Christopher mengusap kepala anaknya perlahan, membuat tubuh Trissta bergetar perlahan. Seperti bergetar ketakutan. Dengan berat hati, Christopher mulai menjauhkan tangannya dan kepala anaknya.
Trissta perlahan mengambil makanan dan gelas susunya dan membawa keduanya ke dalam kamar, meninggalkan kedua orangtuanya yang bertatap muka dengan bingung di ruang tengah.
"Ada apa dengan anak kita, Rox.."
"Aku juga tidak mengerti.."
------||-------
Senin, 11 Mei 1953
Rox dan Christopher terus melangkah ke dalam rumah sakit sembari menggenggam tangan anak kesayangannya yang sudah setuju untuk dibawa ke psikolog yang mungkin dapat membantunya untuk menceritakan apa yang terjadi padanya.
Ia masih tidak mau bicara, bahkan sepatah katapun. Ia hanya menjawab lewat gesture tangannya saja atau hanya mengangguk atau menggelengkan kepalanya.
"Trissta Everett!" Seorang suster dari ambang pintu menoleh kesana kemari untuk mencari Trissta yang dengan sigap berdiri dari tempat duduknya yang baru saja ia duduki. Ia kemudian menatap kedua orangtuanya yang mulai tersenyum manis padanya.
"Tenang saja Trissta, mama dan papa akan tetap disini untuk menunggu kamu.. Masuklah." Rox mengusap kepala anaknya kemudian terus menatapnya memasuki ruangan perlahan lahan, seperti yang malas untuk bertemu.
"Dek Trissta? Silahkan duduk.. Wah manis sekali ya" Ujar sang psikolog dari tempat duduknya dan melambai ke arah Trissta yang terlihat sangat tidak tertarik dengan apa yang sang psikolog ucapkan.
Trissta perlahan duduk di kursinya dan menatap lurus ke arah mata sang psikolog. Ia masih tersenyum dan memaksakan dirinya untuk menatap wajah Trissta kembali.
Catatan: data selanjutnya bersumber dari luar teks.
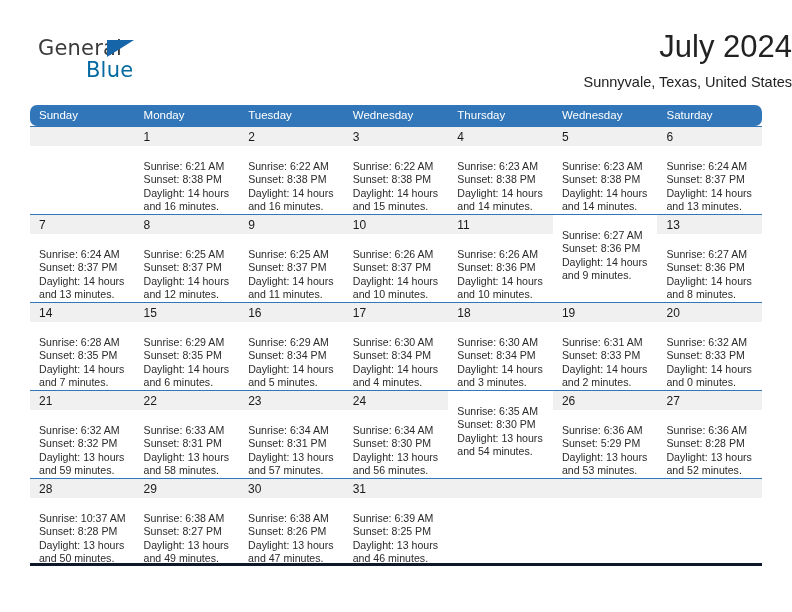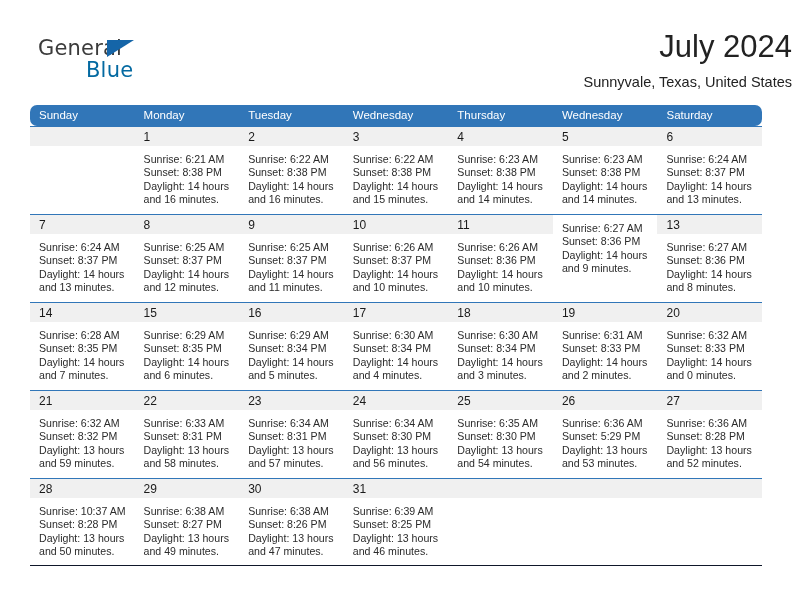"Sunrise: 6:21 AM" .day-body { padding: 7px 7px 0 9px -> 14px 7px 0 9px }
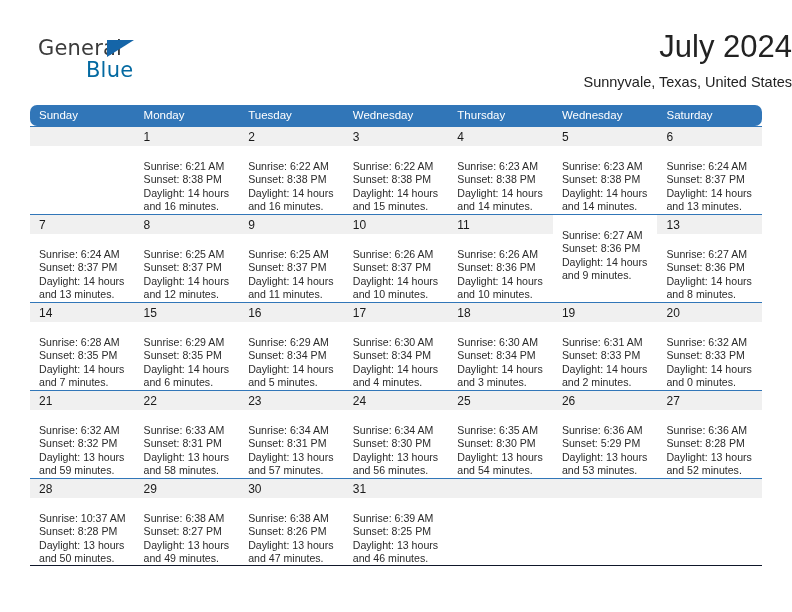"25" div.day-num-band { html: <div><span>25</span></div> -> none }
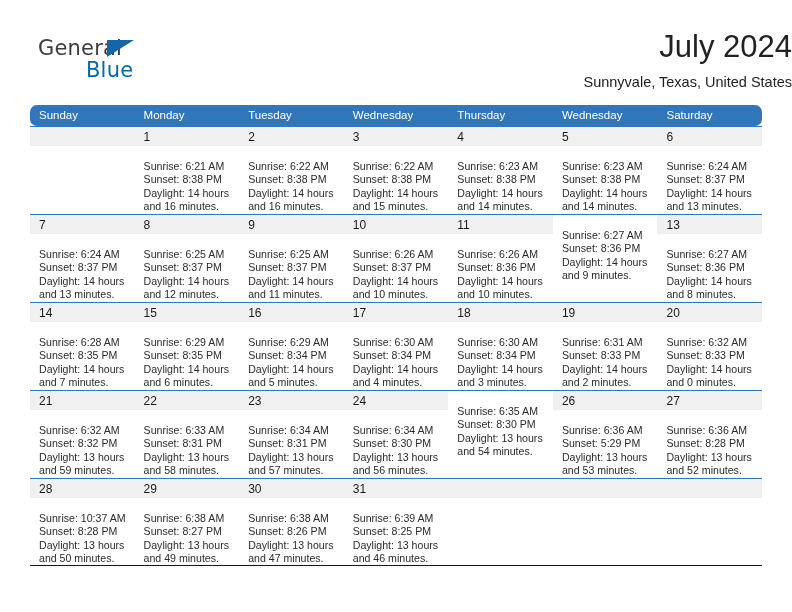"28" .week:last-child { border-bottom: 1px solid #0f172a -> 3px solid #0f172a; justify-content: none -> flex-end }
"Mamamu bilang kamu menjadi pendiam ya? Mengapa? Ada yang mau kamu ceritakan? Tenang saja, Saya bisa menjaganya agar tetap menjadi rahasia antara kita."
Trissta mulai melihat ruangan sekelilingnya. Mulai dari meja, tempat tidur, boneka, puzzle, dispenser, buku buku cerita dan beberapa bungkus permen di dalam toples kaca.
"Ah, kamu mau permen?" Sang psikolog mulai mengambil 3 bungkus permen dan menyerahkannya pada Trissta yang awalnya hanya dian tetapi akhirnya iapun mengambilnya, membuat senyuman sang psikolog makin lebar.

KAMU SEDANG MEMBACA
TRISSTA
TerrorTrissta Everett, seorang anak perempuan dari orangtua yang sangat mapan pada waktunya itu adalah anak yang sangat periang hingga umurnya menginjak 6. Entah apa yang sedang dia alami hingga ia berubah dan membuat orangtuanya khawatir. Ternyata, ia se...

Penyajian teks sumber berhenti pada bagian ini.